The task:
An exact, complete copy of the data that follows is needed.

Records from a collection:
--- START ---
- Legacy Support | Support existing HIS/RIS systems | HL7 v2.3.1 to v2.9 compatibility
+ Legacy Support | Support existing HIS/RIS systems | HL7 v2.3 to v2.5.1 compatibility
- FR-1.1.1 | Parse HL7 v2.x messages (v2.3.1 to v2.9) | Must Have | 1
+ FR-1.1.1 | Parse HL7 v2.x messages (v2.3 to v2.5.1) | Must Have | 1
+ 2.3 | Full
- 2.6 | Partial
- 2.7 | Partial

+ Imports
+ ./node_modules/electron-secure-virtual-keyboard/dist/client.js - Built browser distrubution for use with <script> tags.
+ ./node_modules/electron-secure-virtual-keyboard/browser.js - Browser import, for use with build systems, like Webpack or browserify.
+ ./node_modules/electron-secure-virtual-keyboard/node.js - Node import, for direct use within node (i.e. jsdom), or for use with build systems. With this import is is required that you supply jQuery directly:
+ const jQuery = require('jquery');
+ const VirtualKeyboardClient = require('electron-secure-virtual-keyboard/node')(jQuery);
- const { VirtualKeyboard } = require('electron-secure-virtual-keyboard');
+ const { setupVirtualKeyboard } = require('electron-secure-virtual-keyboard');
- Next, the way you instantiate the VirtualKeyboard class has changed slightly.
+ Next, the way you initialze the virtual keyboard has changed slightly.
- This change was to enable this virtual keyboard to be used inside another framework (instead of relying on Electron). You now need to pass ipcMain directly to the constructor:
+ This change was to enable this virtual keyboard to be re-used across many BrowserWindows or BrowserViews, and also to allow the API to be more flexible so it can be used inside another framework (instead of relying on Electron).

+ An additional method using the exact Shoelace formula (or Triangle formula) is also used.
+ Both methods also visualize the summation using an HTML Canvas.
--- END ---
Response to this task:
- Legacy Support | Support existing HIS/RIS systems | HL7 v2.3.1 to v2.9 compatibility
+ Legacy Support | Support existing HIS/RIS systems | HL7 v2.3 to v2.5.1 compatibility
- FR-1.1.1 | Parse HL7 v2.x messages (v2.3.1 to v2.9) | Must Have | 1
+ FR-1.1.1 | Parse HL7 v2.x messages (v2.3 to v2.5.1) | Must Have | 1
+ 2.3 | Full
- 2.6 | Partial
- 2.7 | Partial

+ Imports
+ ./node_modules/electron-secure-virtual-keyboard/dist/client.js - Built browser distrubution for use with <script> tags.
+ ./node_modules/electron-secure-virtual-keyboard/browser.js - Browser import, for use with build systems, like Webpack or browserify.
+ ./node_modules/electron-secure-virtual-keyboard/node.js - Node import, for direct use within node (i.e. jsdom), or for use with build systems. With this import is is required that you supply jQuery directly:
+ const jQuery = require('jquery');
+ const VirtualKeyboardClient = require('electron-secure-virtual-keyboard/node')(jQuery);
- const { VirtualKeyboard } = require('electron-secure-virtual-keyboard');
+ const { setupVirtualKeyboard } = require('electron-secure-virtual-keyboard');
- Next, the way you instantiate the VirtualKeyboard class has changed slightly.
+ Next, the way you initialze the virtual keyboard has changed slightly.
- This change was to enable this virtual keyboard to be used inside another framework (instead of relying on Electron). You now need to pass ipcMain directly to the constructor:
+ This change was to enable this virtual keyboard to be re-used across many BrowserWindows or BrowserViews, and also to allow the API to be more flexible so it can be used inside another framework (instead of relying on Electron).

+ An additional method using the exact Shoelace formula (or Triangle formula) is also used.
+ Both methods also visualize the summation using an HTML Canvas.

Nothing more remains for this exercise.